_Material for the task_:

.....

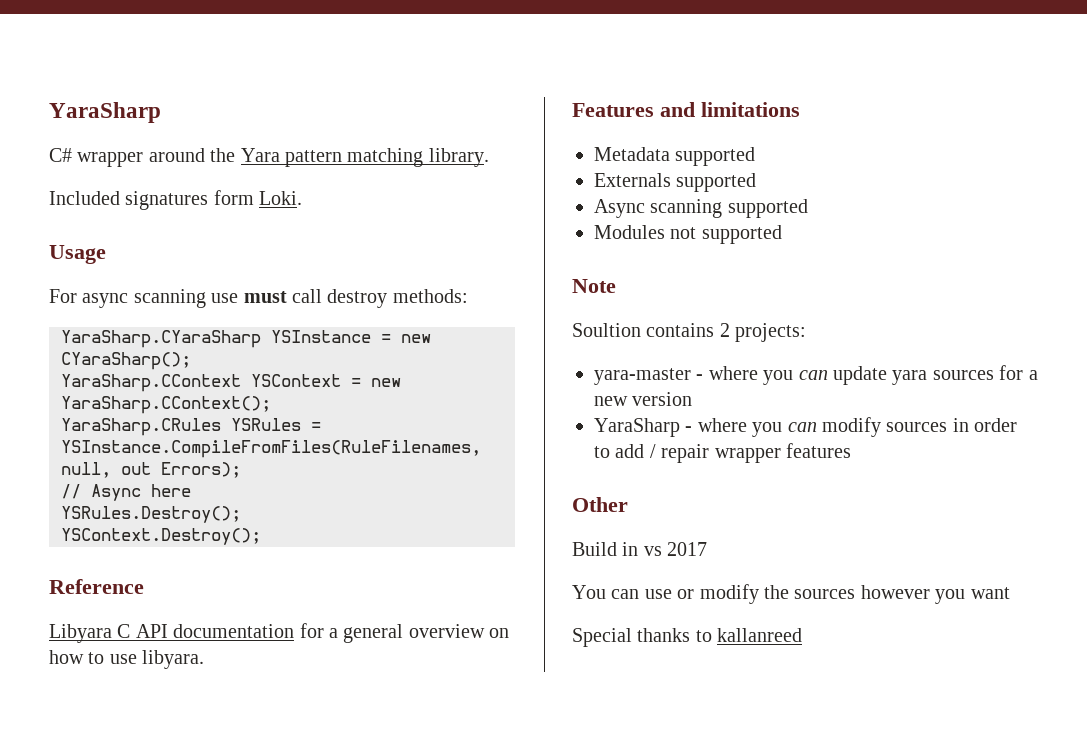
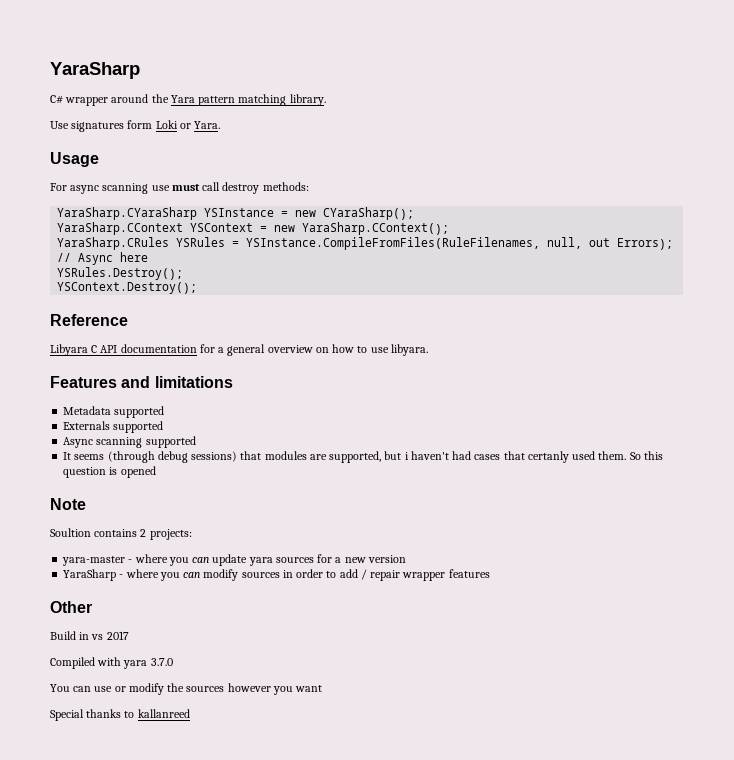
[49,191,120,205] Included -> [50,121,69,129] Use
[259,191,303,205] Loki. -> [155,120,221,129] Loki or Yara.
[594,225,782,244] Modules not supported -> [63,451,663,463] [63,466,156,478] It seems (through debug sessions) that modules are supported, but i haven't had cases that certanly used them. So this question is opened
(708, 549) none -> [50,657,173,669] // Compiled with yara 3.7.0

.....

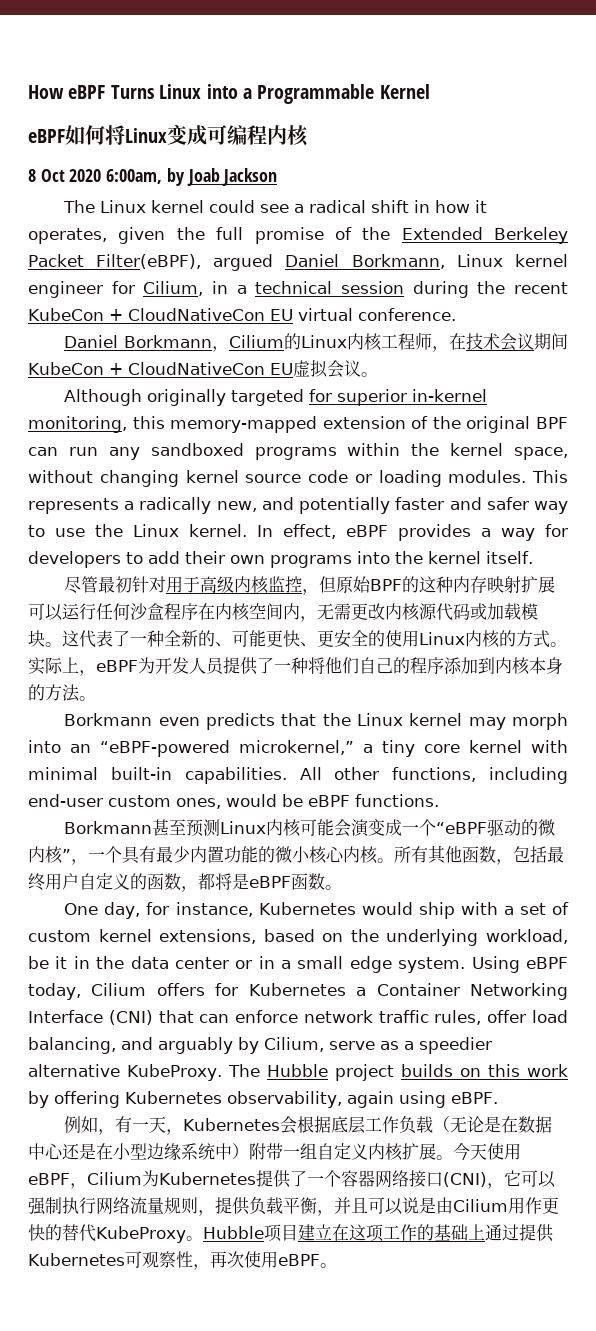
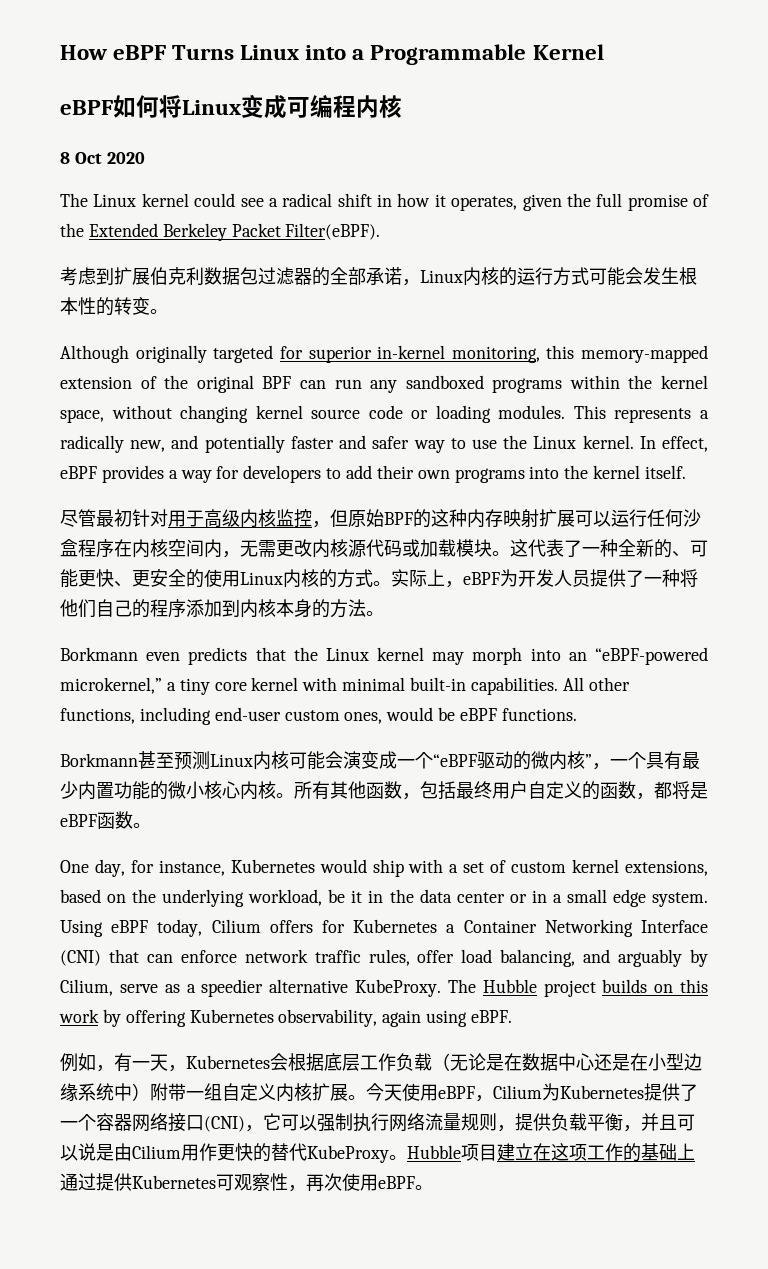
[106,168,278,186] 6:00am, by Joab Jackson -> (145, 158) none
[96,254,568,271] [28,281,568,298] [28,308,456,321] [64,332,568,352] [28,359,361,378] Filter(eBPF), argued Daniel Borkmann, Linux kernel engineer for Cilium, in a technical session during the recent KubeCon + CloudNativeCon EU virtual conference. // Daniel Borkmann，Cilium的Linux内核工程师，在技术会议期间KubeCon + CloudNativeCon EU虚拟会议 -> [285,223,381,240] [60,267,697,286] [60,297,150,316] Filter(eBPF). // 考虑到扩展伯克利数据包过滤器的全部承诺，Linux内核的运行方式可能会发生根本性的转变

.....

_Brief_:
As listed above, the lines from the line with "[49,191,120,205] Included ->" to the line with "(708, 549) none" are to be echoed exactly, with both ends included and nothing added.

_Result of this task_:
[49,191,120,205] Included -> [50,121,69,129] Use
[259,191,303,205] Loki. -> [155,120,221,129] Loki or Yara.
[594,225,782,244] Modules not supported -> [63,451,663,463] [63,466,156,478] It seems (through debug sessions) that modules are supported, but i haven't had cases that certanly used them. So this question is opened
(708, 549) none -> [50,657,173,669] // Compiled with yara 3.7.0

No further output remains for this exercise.